- **PROVIDED DATA**:
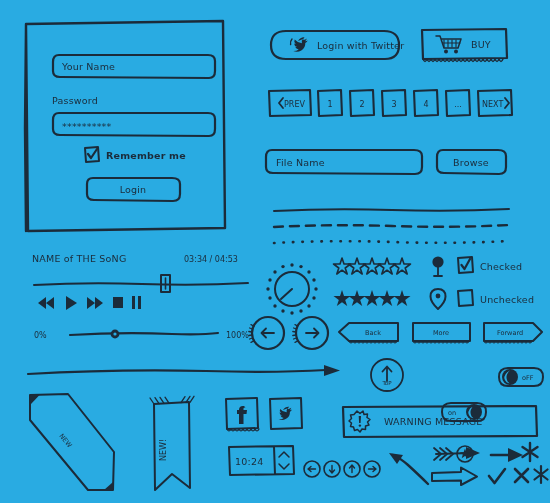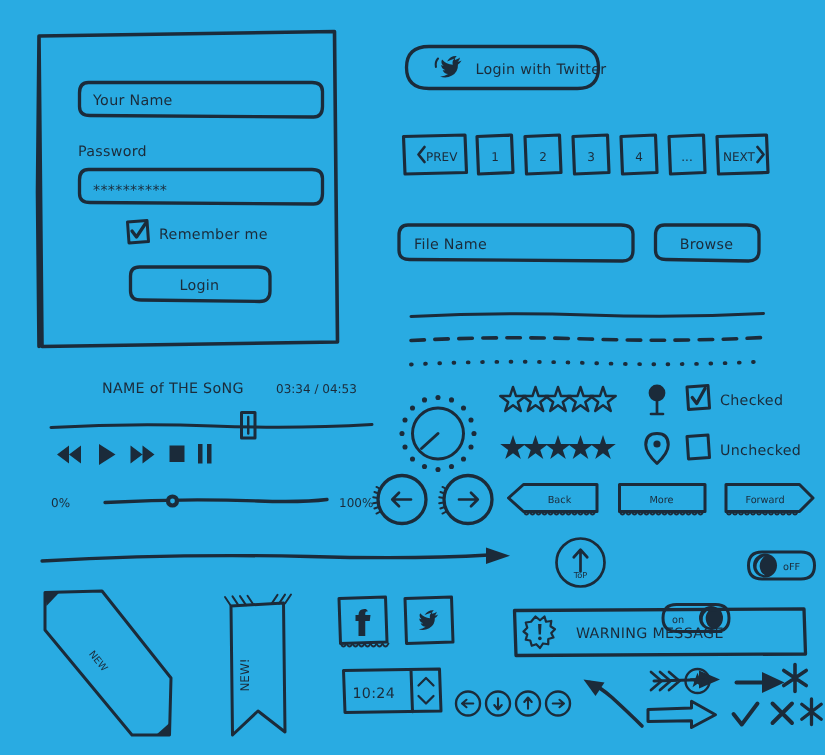--- a/index.html
+++ b/index.html
@@ -48,21 +48,21 @@
     </svg>
   </div>
 
   <div class="abs" style="left:50px;top:110px;">
     <svg width="168" height="28" viewBox="0 0 168 28">
       <path class="ink" stroke-width="2.2" d="M9 3 Q3 3 3 10 L3 19 Q3 25 10 25 L159 26 Q165 26 165 19 L165 9 Q165 3 158 3 Z"></path>
       <text class="lbl" x="12" y="20" letter-spacing="1.2">**********</text>
     </svg>
   </div>
 
-  <div class="abs" style="left:83px;top:145px;">
+  <div class="abs" style="left:83px;top:145px;font-weight:bold;">
     <svg width="130" height="20" viewBox="0 0 130 20">
       <path class="ink" stroke-width="2" d="M2 3 L15 2 L16 16 L3 17 Z"></path>
       <path class="ink" stroke-width="2.2" d="M5 9 L8 13 L14 4"></path>
       <text class="lbl" x="23" y="14">Remember me</text>
     </svg>
   </div>
 
   <div class="abs" style="left:85px;top:175px;">
     <svg width="98" height="28" viewBox="0 0 98 28">
       <path class="ink" stroke-width="2.2" d="M8 3 Q2 3 2 9 L2 19 Q2 25 9 25 L88 26 Q95 26 95 19 L95 9 Q95 3 87 3 Z"></path>
@@ -74,20 +74,33 @@
     <svg width="135" height="34" viewBox="0 0 135 34">
       <path class="ink" stroke-width="2.2" d="M18 3 Q3 3 3 17 Q3 31 18 31 L117 31 Q131 31 131 17 Q131 3 116 3 Z"></path>
       <g>
         <path class="inkf" d="M30 13 q2.5 -4 6.5 -3.6 q-1.6 1.4 -1.2 2.6 q2.4 -0.6 3.4 -1.6 q-0.2 1.8 -1.6 2.8 q1.6 -0.2 2.6 -0.8 q-0.8 1.6 -2.4 2.6 q0.2 5 -4 7.4 q-3.8 2.2 -8 0.6 q3 0.2 5.4 -1.6 q-2.6 -0.2 -3.6 -2.6 q1 0.2 1.8 0 q-2.6 -0.8 -2.8 -3.4 q0.8 0.4 1.6 0.4 q-2.2 -1.8 -1 -4.2 q2.8 3.2 7.2 3.6 q-0.8 -2.6 1.2 -4.2 Z"></path>
         <path class="ink" stroke-width="1.4" d="M24 11 q-2 2.2 -1.4 5.6"></path>
       </g>
       <text class="lbl" x="49" y="21">Login with Twitter</text>
     </svg>
   </div>
 
+  <div class="abs" style="left:418px;top:26px;">
+    <svg width="92" height="40" viewBox="0 0 92 40">
+      <path class="ink" stroke-width="2.2" d="M4 4 L88 3 L89 32 L5 33 Z"></path>
+      <path class="ink" stroke-width="1.4" d="M5 33 q2 5 4 0 q2 5 4 0 q2 5 4 0 q2 5 4 0 q2 5 4 0 q2 5 4 0 q2 5 4 0 q2 5 4 0 q2 5 4 0 q2 5 4 0 q2 5 4 0 q2 5 4 0 q2 5 4 0 q2 5 4 0 q2 5 4 0 q2 5 4 0 q2 5 4 0 q2 5 4 0 q2 5 4 0 q2 5 4 0"></path>
+      <g>
+        <path class="ink" stroke-width="1.5" d="M18 10 L22 10 L26 22 L40 22 L43 13 L23 13"></path>
+        <path class="ink" stroke-width="1.1" d="M26 14 L26 21 M30 14 L30 21 M34 14 L34 21 M38 14 L38 21 M24.5 17 L42 17"></path>
+        <circle class="inkf" cx="28" cy="25.5" r="2"></circle>
+        <circle class="inkf" cx="38" cy="25.5" r="2"></circle>
+      </g>
+      <text class="lbl" x="53" y="22" font-size="12">BUY</text>
+    </svg>
+  </div>
 
   <div class="abs" style="left:266px;top:88px;">
     <svg width="248" height="30" viewBox="0 0 248 30">
       <g>
         <path class="ink" stroke-width="2.1" d="M3 3 L44 2 L45 27 L4 28 Z"></path>
         <path class="ink" stroke-width="1.8" d="M13 15 L17 10 M13 15 L17 20"></path>
         <text class="lbl-sm" x="18" y="19">PREV</text>
       </g>
       <g>
         <path class="ink" stroke-width="2.1" d="M52 3 L75 2 L76 27 L53 28 Z"></path>
@@ -140,21 +153,21 @@
     <svg width="240" height="8" viewBox="0 0 240 8">
       <path class="ink" stroke-width="2.4" stroke-dasharray="9 7" d="M2 5 Q60 2 120 4 Q180 6 237 3"></path>
     </svg>
   </div>
   <div class="abs" style="left:272px;top:238px;">
     <svg width="240" height="8" viewBox="0 0 240 8">
       <path class="ink" stroke-width="2.6" stroke-dasharray="0.5 9" d="M2 5 Q60 2 120 4 Q180 6 237 3"></path>
     </svg>
   </div>
 
-  <div class="abs" style="left:32px;top:250px;margin-left:36px;">
+  <div class="abs" style="left:32px;top:250px;">
     <svg width="160" height="16" viewBox="0 0 160 16">
       <text class="lbl" x="0" y="12">NAME of THE SoNG</text>
     </svg>
   </div>
   <div class="abs" style="left:184px;top:250px;">
     <svg width="80" height="16" viewBox="0 0 80 16">
       <text class="lbl-sm" x="0" y="12">03:34 / 04:53</text>
     </svg>
   </div>
 

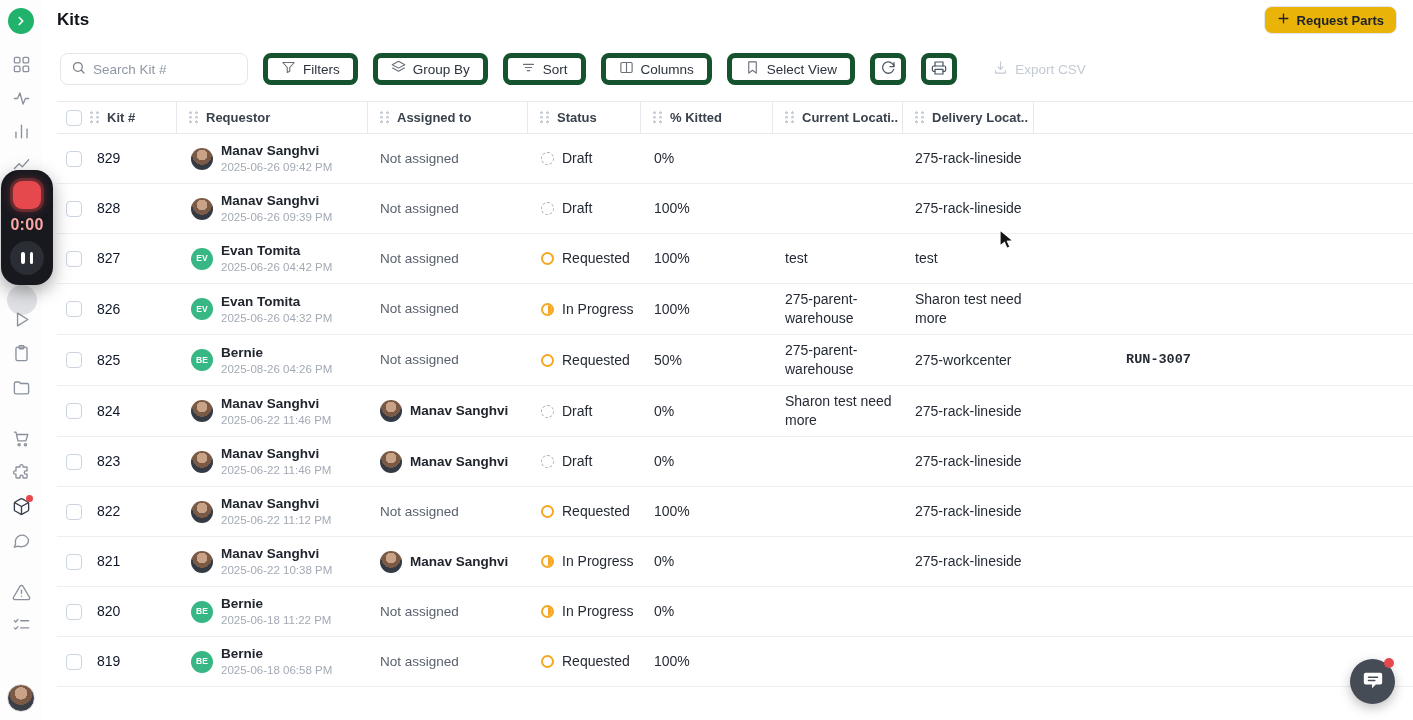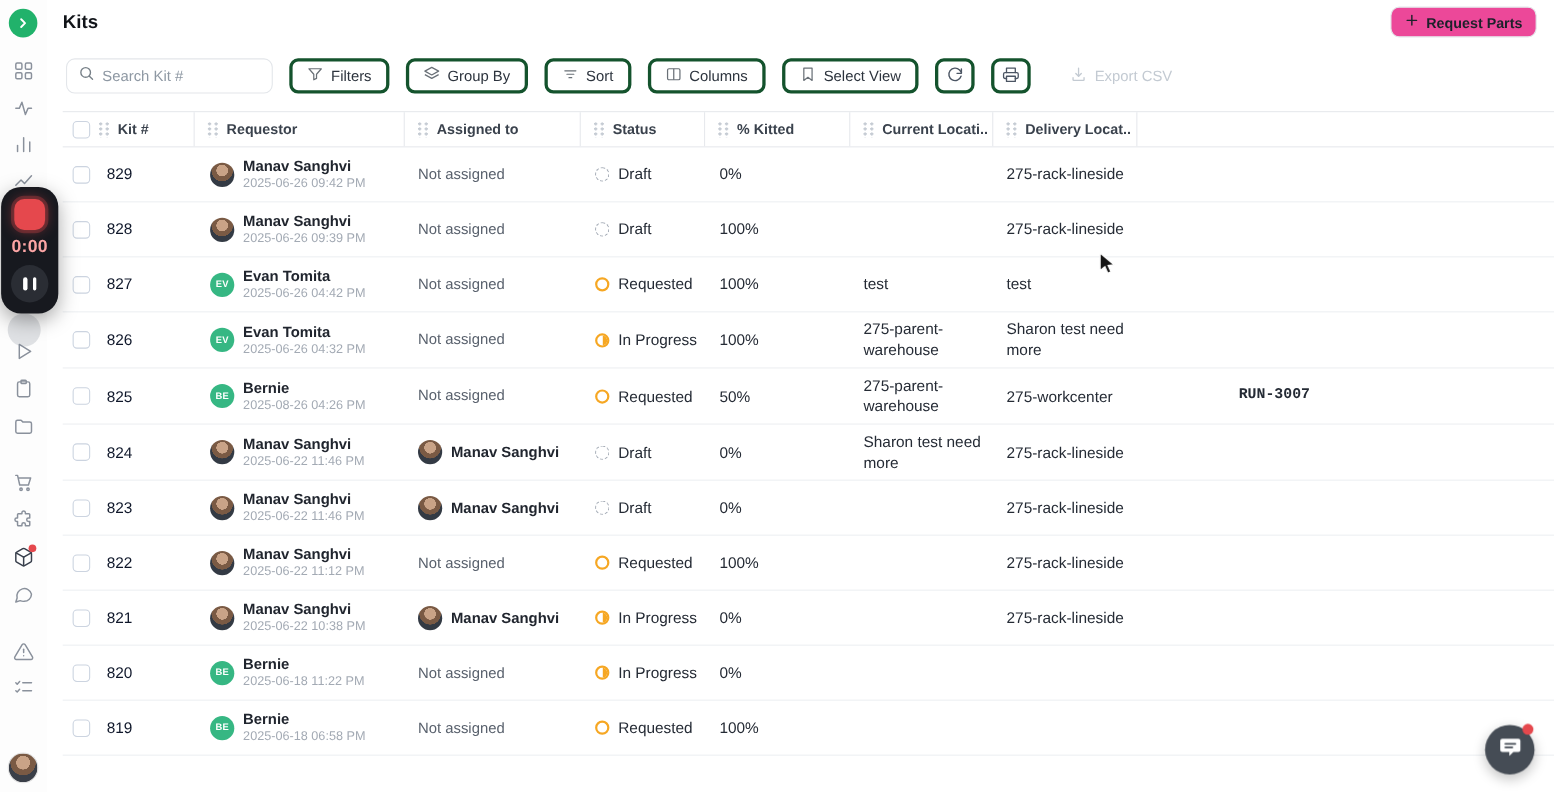--- a/index.html
+++ b/index.html
@@ -31,31 +31,31 @@
     display: flex; align-items: center; justify-content: center; gap: 5px; }
   .rec-pause .pbar { width: 3.5px; height: 12px; background: #fff; border-radius: 2px; }
   .rec-ghost { position: fixed; left: 7px; top: 285px; width: 30px; height: 30px; border-radius: 50%;
     background: rgba(120,128,140,.22); z-index: 55; }
 
   
   .main { position: absolute; left: 42px; top: 0; width: 1371px; height: 720px; }
   .topbar { height: 40px; display: flex; align-items: center; padding: 0 16px 0 15px; }
   .page-title { font-size: 17px; font-weight: 700; color: #111419; }
   .btn-request { margin-left: auto; height: 28px; display: inline-flex; align-items: center; gap: 7px;
-    border: 1px solid #e3e6ea; border-radius: 8px; background: #ec4899; padding: 0 12px;
+    border: 1px solid #e3e6ea; border-radius: 8px; background: #eab308; padding: 0 12px;
     font-family: inherit; font-size: 13px; font-weight: 700; color: #1c212a; cursor: pointer; }
 
   
   .toolbar { display: flex; align-items: center; gap: 15px; padding: 13px 16px 16px 18px; }
   .search { width: 188px; height: 32px; border: 1px solid #e3e6ea; border-radius: 8px;
     display: flex; align-items: center; gap: 7px; padding: 0 10px; background: #fff; }
   .search input { border: none; outline: none; flex: 1; min-width: 0; font-family: inherit;
     font-size: 13.5px; color: #333; background: transparent; }
   .search input::placeholder { color: #8e98a3; }
-  .tb-btn { height: 32px; border: 3px solid #14532d; background: #fff; border-radius: 8px;
+  .tb-btn { height: 32px; border: 5px solid #14532d; background: #fff; border-radius: 8px;
     display: inline-flex; align-items: center; gap: 7px; padding: 0 13px; cursor: pointer;
     font-family: inherit; font-size: 13.5px; color: #2c333d; }
   .tb-icon { width: 36px; justify-content: center; padding: 0; }
   .tb-export { border: none; color: #c3cad2; margin-left: 8px; cursor: default; }
 
   
   .table { margin-left: 15px; width: calc(100% - 15px); }
   .trow { display: grid;
     grid-template-columns: 120px 191px 160px 113px 132px 130px 131px 239px minmax(0,1fr); }
   .thead { border-top: 1px solid #e7e9ed; border-bottom: 1px solid #e7e9ed; height: 33px; }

- **EXERCISE OBJECTIVE**: Output the entries above verbatim, with no picture included.

- **WRITTEN SOLUTION**:
--- a/index.html
+++ b/index.html
@@ -48,21 +48,21 @@
     </svg>
   </div>
 
   <div class="abs" style="left:50px;top:110px;">
     <svg width="168" height="28" viewBox="0 0 168 28">
       <path class="ink" stroke-width="2.2" d="M9 3 Q3 3 3 10 L3 19 Q3 25 10 25 L159 26 Q165 26 165 19 L165 9 Q165 3 158 3 Z"></path>
       <text class="lbl" x="12" y="20" letter-spacing="1.2">**********</text>
     </svg>
   </div>
 
-  <div class="abs" style="left:83px;top:145px;">
+  <div class="abs" style="left:83px;top:145px;font-weight:bold;">
     <svg width="130" height="20" viewBox="0 0 130 20">
       <path class="ink" stroke-width="2" d="M2 3 L15 2 L16 16 L3 17 Z"></path>
       <path class="ink" stroke-width="2.2" d="M5 9 L8 13 L14 4"></path>
       <text class="lbl" x="23" y="14">Remember me</text>
     </svg>
   </div>
 
   <div class="abs" style="left:85px;top:175px;">
     <svg width="98" height="28" viewBox="0 0 98 28">
       <path class="ink" stroke-width="2.2" d="M8 3 Q2 3 2 9 L2 19 Q2 25 9 25 L88 26 Q95 26 95 19 L95 9 Q95 3 87 3 Z"></path>
@@ -74,20 +74,33 @@
     <svg width="135" height="34" viewBox="0 0 135 34">
       <path class="ink" stroke-width="2.2" d="M18 3 Q3 3 3 17 Q3 31 18 31 L117 31 Q131 31 131 17 Q131 3 116 3 Z"></path>
       <g>
         <path class="inkf" d="M30 13 q2.5 -4 6.5 -3.6 q-1.6 1.4 -1.2 2.6 q2.4 -0.6 3.4 -1.6 q-0.2 1.8 -1.6 2.8 q1.6 -0.2 2.6 -0.8 q-0.8 1.6 -2.4 2.6 q0.2 5 -4 7.4 q-3.8 2.2 -8 0.6 q3 0.2 5.4 -1.6 q-2.6 -0.2 -3.6 -2.6 q1 0.2 1.8 0 q-2.6 -0.8 -2.8 -3.4 q0.8 0.4 1.6 0.4 q-2.2 -1.8 -1 -4.2 q2.8 3.2 7.2 3.6 q-0.8 -2.6 1.2 -4.2 Z"></path>
         <path class="ink" stroke-width="1.4" d="M24 11 q-2 2.2 -1.4 5.6"></path>
       </g>
       <text class="lbl" x="49" y="21">Login with Twitter</text>
     </svg>
   </div>
 
+  <div class="abs" style="left:418px;top:26px;">
+    <svg width="92" height="40" viewBox="0 0 92 40">
+      <path class="ink" stroke-width="2.2" d="M4 4 L88 3 L89 32 L5 33 Z"></path>
+      <path class="ink" stroke-width="1.4" d="M5 33 q2 5 4 0 q2 5 4 0 q2 5 4 0 q2 5 4 0 q2 5 4 0 q2 5 4 0 q2 5 4 0 q2 5 4 0 q2 5 4 0 q2 5 4 0 q2 5 4 0 q2 5 4 0 q2 5 4 0 q2 5 4 0 q2 5 4 0 q2 5 4 0 q2 5 4 0 q2 5 4 0 q2 5 4 0 q2 5 4 0"></path>
+      <g>
+        <path class="ink" stroke-width="1.5" d="M18 10 L22 10 L26 22 L40 22 L43 13 L23 13"></path>
+        <path class="ink" stroke-width="1.1" d="M26 14 L26 21 M30 14 L30 21 M34 14 L34 21 M38 14 L38 21 M24.5 17 L42 17"></path>
+        <circle class="inkf" cx="28" cy="25.5" r="2"></circle>
+        <circle class="inkf" cx="38" cy="25.5" r="2"></circle>
+      </g>
+      <text class="lbl" x="53" y="22" font-size="12">BUY</text>
+    </svg>
+  </div>
 
   <div class="abs" style="left:266px;top:88px;">
     <svg width="248" height="30" viewBox="0 0 248 30">
       <g>
         <path class="ink" stroke-width="2.1" d="M3 3 L44 2 L45 27 L4 28 Z"></path>
         <path class="ink" stroke-width="1.8" d="M13 15 L17 10 M13 15 L17 20"></path>
         <text class="lbl-sm" x="18" y="19">PREV</text>
       </g>
       <g>
         <path class="ink" stroke-width="2.1" d="M52 3 L75 2 L76 27 L53 28 Z"></path>
@@ -140,21 +153,21 @@
     <svg width="240" height="8" viewBox="0 0 240 8">
       <path class="ink" stroke-width="2.4" stroke-dasharray="9 7" d="M2 5 Q60 2 120 4 Q180 6 237 3"></path>
     </svg>
   </div>
   <div class="abs" style="left:272px;top:238px;">
     <svg width="240" height="8" viewBox="0 0 240 8">
       <path class="ink" stroke-width="2.6" stroke-dasharray="0.5 9" d="M2 5 Q60 2 120 4 Q180 6 237 3"></path>
     </svg>
   </div>
 
-  <div class="abs" style="left:32px;top:250px;margin-left:36px;">
+  <div class="abs" style="left:32px;top:250px;">
     <svg width="160" height="16" viewBox="0 0 160 16">
       <text class="lbl" x="0" y="12">NAME of THE SoNG</text>
     </svg>
   </div>
   <div class="abs" style="left:184px;top:250px;">
     <svg width="80" height="16" viewBox="0 0 80 16">
       <text class="lbl-sm" x="0" y="12">03:34 / 04:53</text>
     </svg>
   </div>
 

--- a/index.html
+++ b/index.html
@@ -31,31 +31,31 @@
     display: flex; align-items: center; justify-content: center; gap: 5px; }
   .rec-pause .pbar { width: 3.5px; height: 12px; background: #fff; border-radius: 2px; }
   .rec-ghost { position: fixed; left: 7px; top: 285px; width: 30px; height: 30px; border-radius: 50%;
     background: rgba(120,128,140,.22); z-index: 55; }
 
   
   .main { position: absolute; left: 42px; top: 0; width: 1371px; height: 720px; }
   .topbar { height: 40px; display: flex; align-items: center; padding: 0 16px 0 15px; }
   .page-title { font-size: 17px; font-weight: 700; color: #111419; }
   .btn-request { margin-left: auto; height: 28px; display: inline-flex; align-items: center; gap: 7px;
-    border: 1px solid #e3e6ea; border-radius: 8px; background: #ec4899; padding: 0 12px;
+    border: 1px solid #e3e6ea; border-radius: 8px; background: #eab308; padding: 0 12px;
     font-family: inherit; font-size: 13px; font-weight: 700; color: #1c212a; cursor: pointer; }
 
   
   .toolbar { display: flex; align-items: center; gap: 15px; padding: 13px 16px 16px 18px; }
   .search { width: 188px; height: 32px; border: 1px solid #e3e6ea; border-radius: 8px;
     display: flex; align-items: center; gap: 7px; padding: 0 10px; background: #fff; }
   .search input { border: none; outline: none; flex: 1; min-width: 0; font-family: inherit;
     font-size: 13.5px; color: #333; background: transparent; }
   .search input::placeholder { color: #8e98a3; }
-  .tb-btn { height: 32px; border: 3px solid #14532d; background: #fff; border-radius: 8px;
+  .tb-btn { height: 32px; border: 5px solid #14532d; background: #fff; border-radius: 8px;
     display: inline-flex; align-items: center; gap: 7px; padding: 0 13px; cursor: pointer;
     font-family: inherit; font-size: 13.5px; color: #2c333d; }
   .tb-icon { width: 36px; justify-content: center; padding: 0; }
   .tb-export { border: none; color: #c3cad2; margin-left: 8px; cursor: default; }
 
   
   .table { margin-left: 15px; width: calc(100% - 15px); }
   .trow { display: grid;
     grid-template-columns: 120px 191px 160px 113px 132px 130px 131px 239px minmax(0,1fr); }
   .thead { border-top: 1px solid #e7e9ed; border-bottom: 1px solid #e7e9ed; height: 33px; }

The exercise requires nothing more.